Comparative study of SARIMA and seasonal index model in predicting non-occupational carbon monoxide poisoning
- VernacularTitle:基于SARIMA和季节指数模型的非职业性一氧化碳中毒事件预测研究
- Author:
Wantong HAN
1
;
Yongqiang ZHANG
1
;
Shichang DU
1
;
Wei WANG
1
;
Kai QU
1
;
Xin HE
1
;
Cixian XU
1
;
Xiumei SUN
1
;
Qiran SUN
1
;
Jinyao ZHANG
1
;
Fan BU
1
;
Xingui SUN
1
Author Information
- Publication Type:Journal Article
- Keywords: SARIMA model; Seasonal index model; Non-occupational CO poisoning; Prediction
- From: Journal of Public Health and Preventive Medicine 2025;36(6):12-16
- CountryChina
- Language:Chinese
- Abstract: Objective To establish a prediction model for the occurrence of non-occupational carbon monoxide poisoning events in Beijing, and to provide scientific basis and theoretical support for the prevention and warning of poisoning events. Methods Based on the monitoring data of non-occupational carbon monoxide poisoning events in Beijing from 2016 to 2024, the seasonal ARIMA model and seasonal index model were established to analyze the data and predict the occurrence of events.

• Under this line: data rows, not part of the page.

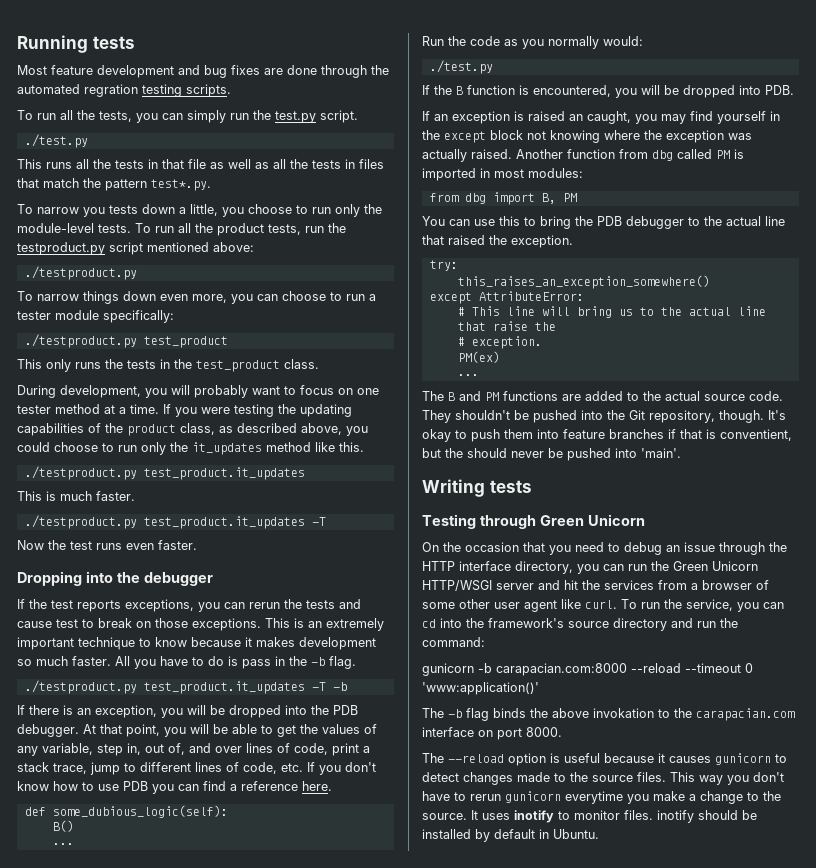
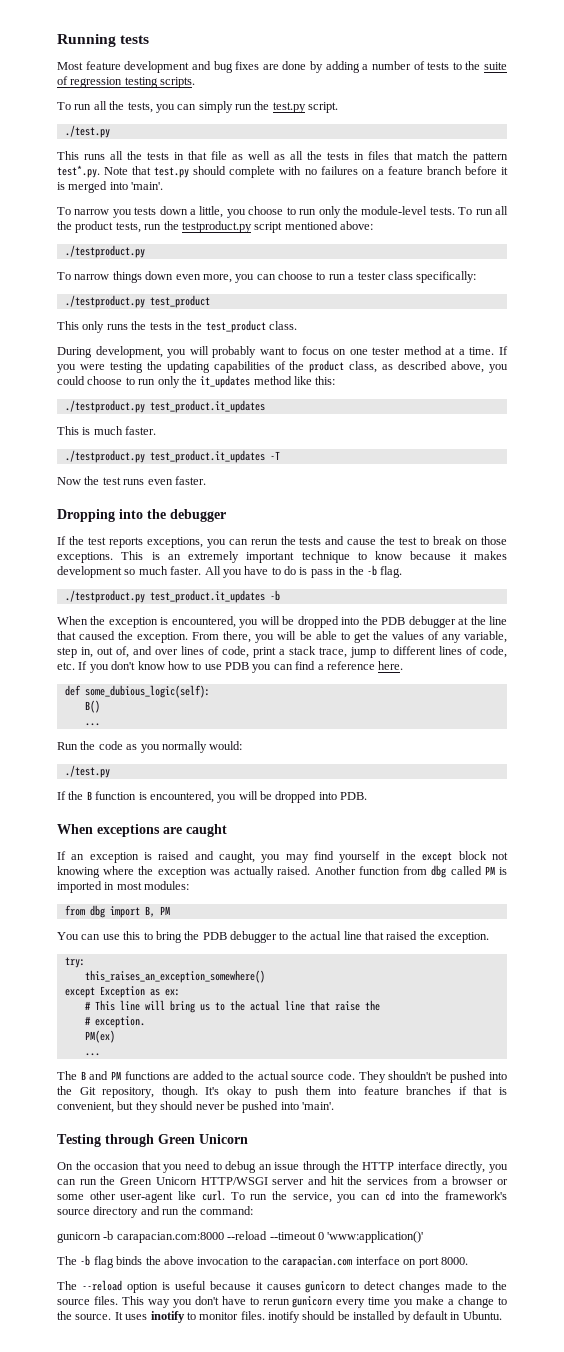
- Most feature development and bug fixes are done through the automated regration testing scripts.
+ Most feature development and bug fixes are done by adding a number of tests to the suite of regression testing scripts.
- This runs all the tests in that file as well as all the tests in files that match the pattern test*.py.
+ This runs all the tests in that file as well as all the tests in files that match the pattern test*.py. Note that test.py should complete with no failures on a feature branch before it is merged into 'main'.
- To narrow things down even more, you can choose to run a tester module specifically:
+ To narrow things down even more, you can choose to run a tester class specifically:
- If you were testing the updating capabilities of the product class, as described above, you could choose to run only the it_updates method like this.
+ If you were testing the updating capabilities of the product class, as described above, you could choose to run only the it_updates method like this:
- If the test reports exceptions, you can rerun the tests and cause test to break on those exceptions.
+ If the test reports exceptions, you can rerun the tests and cause the test to break on those exceptions.
- ./testproduct.py test_product.it_updates -T -b
+ ./testproduct.py test_product.it_updates -b
- If there is an exception, you will be dropped into the PDB debugger. At that point, you will be able to get the values of any variable, step in, out of, and over lines of code, print a stack trace, jump to different lines of code, etc. If you don't know how to use PDB you can find a reference here.
+ When the exception is encountered, you will be dropped into the PDB debugger at the line that caused the exception. From there, you will be able to get the values of any variable, step in, out of, and over lines of code, print a stack trace, jump to different lines of code, etc. If you don't know how to use PDB you can find a reference here.
+ When exceptions are caught
- If an exception is raised an caught, you may find yourself in the except block not knowing where the exception was actually raised.
+ If an exception is raised and caught, you may find yourself in the except block not knowing where the exception was actually raised.
- except AttributeError:
+ except Exception as ex:
- It's okay to push them into feature branches if that is conventient, but the should never be pushed into 'main'.
+ It's okay to push them into feature branches if that is convenient, but they should never be pushed into 'main'.
- Writing tests
- On the occasion that you need to debug an issue through the HTTP interface directory, you can run the Green Unicorn HTTP/WSGI server and hit the services from a browser of some other user agent like curl.
+ On the occasion that you need to debug an issue through the HTTP interface directly, you can run the Green Unicorn HTTP/WSGI server and hit the services from a browser or some other user-agent like curl.
- The -b flag binds the above invokation to the carapacian.com interface on port 8000.
+ The -b flag binds the above invocation to the carapacian.com interface on port 8000.
- This way you don't have to rerun gunicorn everytime you make a change to the source.
+ This way you don't have to rerun gunicorn every time you make a change to the source.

Results Between 2016 and 2024, a total of 436 cases of non-occupational carbon monoxide poisoning were reported in Beijing, showing a downward trend. The established SARIMA model and seasonal index model were SARIMA (1,0,0) (1,1,0) 12, Yt = (-0.0339t+5.8863) × St, and the average relative errors were 65.42% and 29.19%, respectively. In terms of months, the SARIMA model had better predictive performance during April and summer (June to August), while the seasonal index model was superior in other months. By combining the two models, the predicted number of events in 2025 was as follows: 3, 2, 2, 3, 1, 5, 2, 7, 1, 1, 1, and 2. Conclusion The seasonal index model has the best prediction effect on the non-occupational carbon monoxide poisoning events in Beijing throughout the year, and the number of summer events predicted by SARIMA model is closer to the actual values. The two models can be combined to predict the trend of non-occupational carbon monoxide poisoning, which provides a scientific basis for the prevention and control of carbon monoxide poisoning in the future.